Mitchell et al1 described how the Smartphone client–server teleradiology system appeared promising and may have the potential to allow urgent management decisions in acute stroke. However, Mitchell et al’s study was retrospective and conducted in a controlled environment. Our study, in contrast, was conducted in a live operational regional hub and spoke telestroke network by clinical investigators who were actively participating in real-world telemedicine assessments of patients with time-sensitive stroke emergencies. Even under these conditions, ResMD Smartphone teleradiology application performed extremely favorably. The agreement between VNs using ResMD and radiologists and independent telestroke adjudicators using standard PACS and desktop viewers over identification of the most critical radiological features on noncontrast CT brain scans such as intracranial hemorrhage, neoplasm, and any contraindications to thrombolysis was excellent. Not unexpectedly, agreement over identification of more subtle radiological features such as early ischemic changes and hyperdense artery signs was lower than in the Mitchell et al study, moderate and fair, respectively. The study’s main limitation was the small sample size and the resultant wide CIs around κ estimates.

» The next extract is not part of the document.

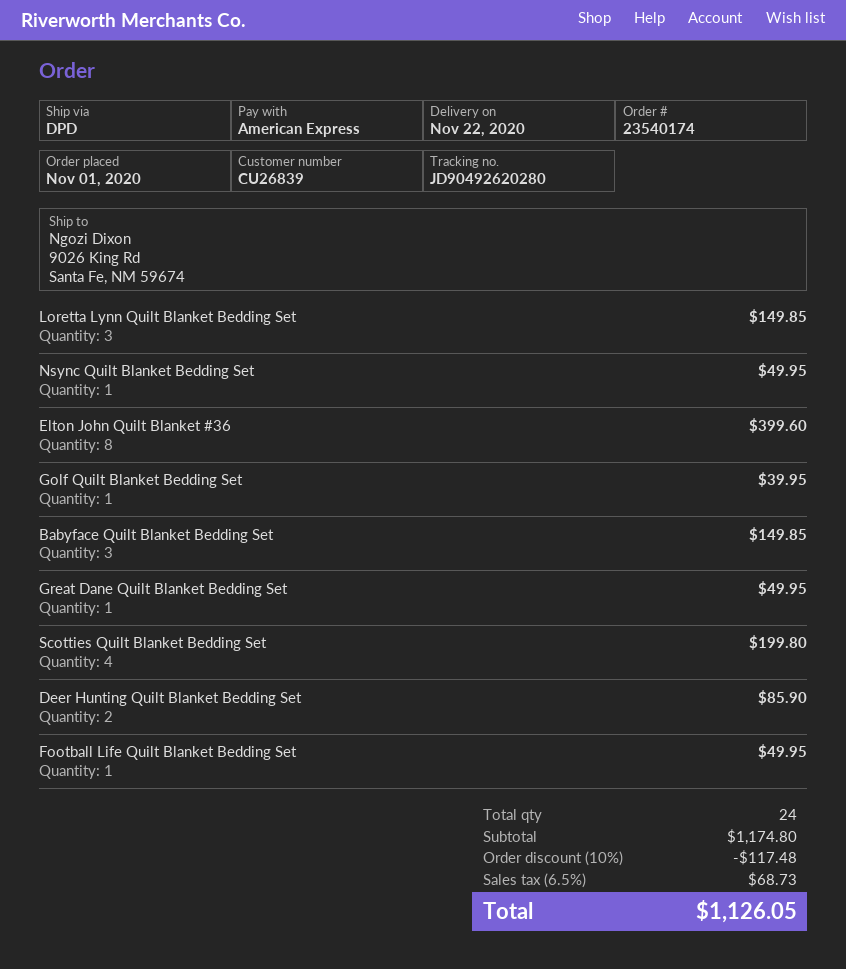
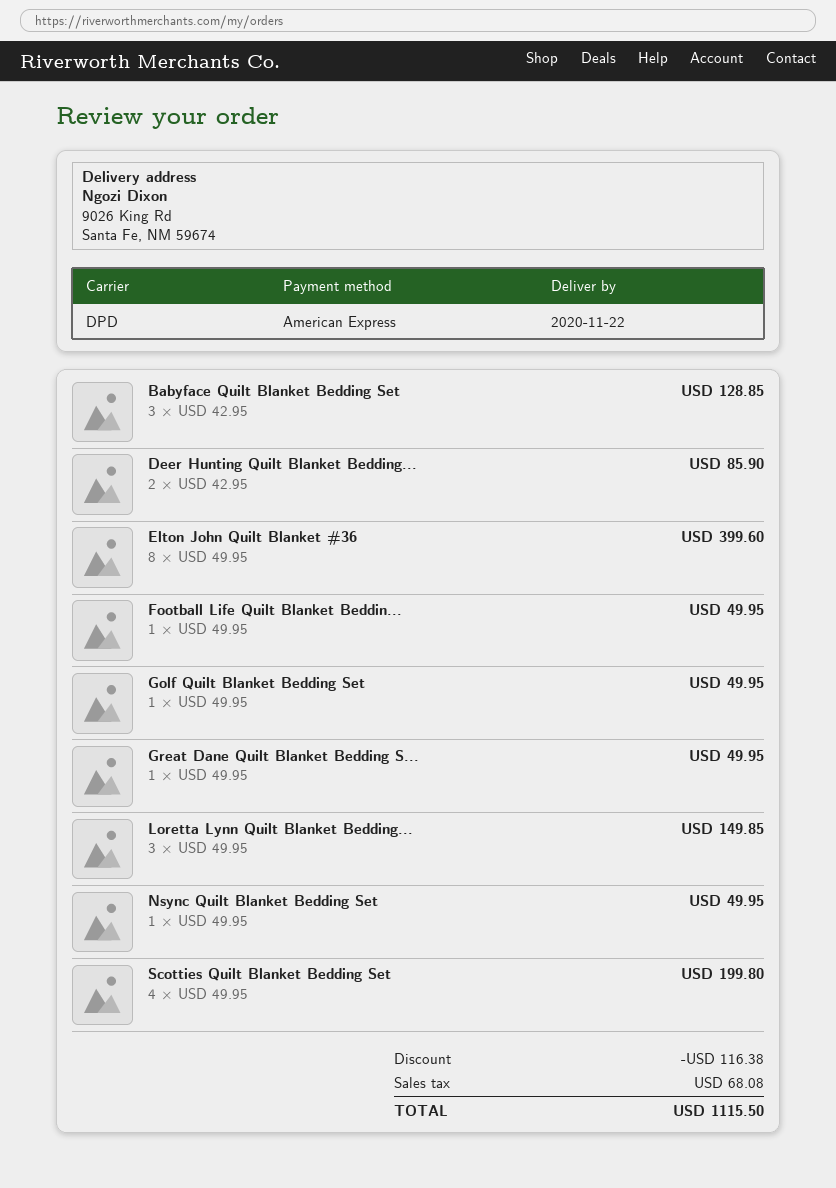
Golf Quilt Blanket Bedding Set: 1 for 39.95 -> 1 for 49.95
Babyface Quilt Blanket Bedding Set: 3 for 149.85 -> 3 for 128.85
discount: 117.48 -> 116.38
tax: 68.73 -> 68.08
total: 1126.05 -> 1115.50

Smartphone applications adapted to telestroke appear to be promising based on recently published research. Takao et al4 developed a system for rapidly exchanging and communicating patient data, diagnostic images, and clinical management information among members of a stroke team in and out of the hospital through standard handheld communication devices in real time. The authors concluded that the system may become a useful tool for acute stroke management in the disciplines of neurology and neurosurgery.4 Gonzalez et al5 and Smith et al reported that a standard real-time cellular video-phone was a feasible, reliable, and timely tool that carried potential for remotely assessing the National Institutes of Health Stroke Scale score for patients presenting with acute stroke to a remote hospital.6 When coupled together, real-time video-phone neurological examinations and Smartphone teleradiology assessments may offer a VN a single mobile health tool with which to expeditiously conduct full telestroke and teleradiology assessments necessary for a complete virtual stroke consultation in a remote environment.7
In a telestroke network environment, VNs’ noncontrast CT identification of radiological contraindications to thrombolysis of patients with acute stroke with ResMD on a Smartphone was in excellent agreement with those of spoke hospital radiologists and the independent telestroke adjudicators.
Sources of Funding
The Arizona Department of Health Services provided a research grant for the Stroke Telemedicine for Arizona Rural Residents (STARR) Registry and Calgary Scientific Inc provided the technology and technical assistance for ResolutionMD mobile implementation.
- Received June 27, 2012.
- Revision received August 9, 2012.
- Accepted August 10, 2012.
- © 2012 American Heart Association, Inc.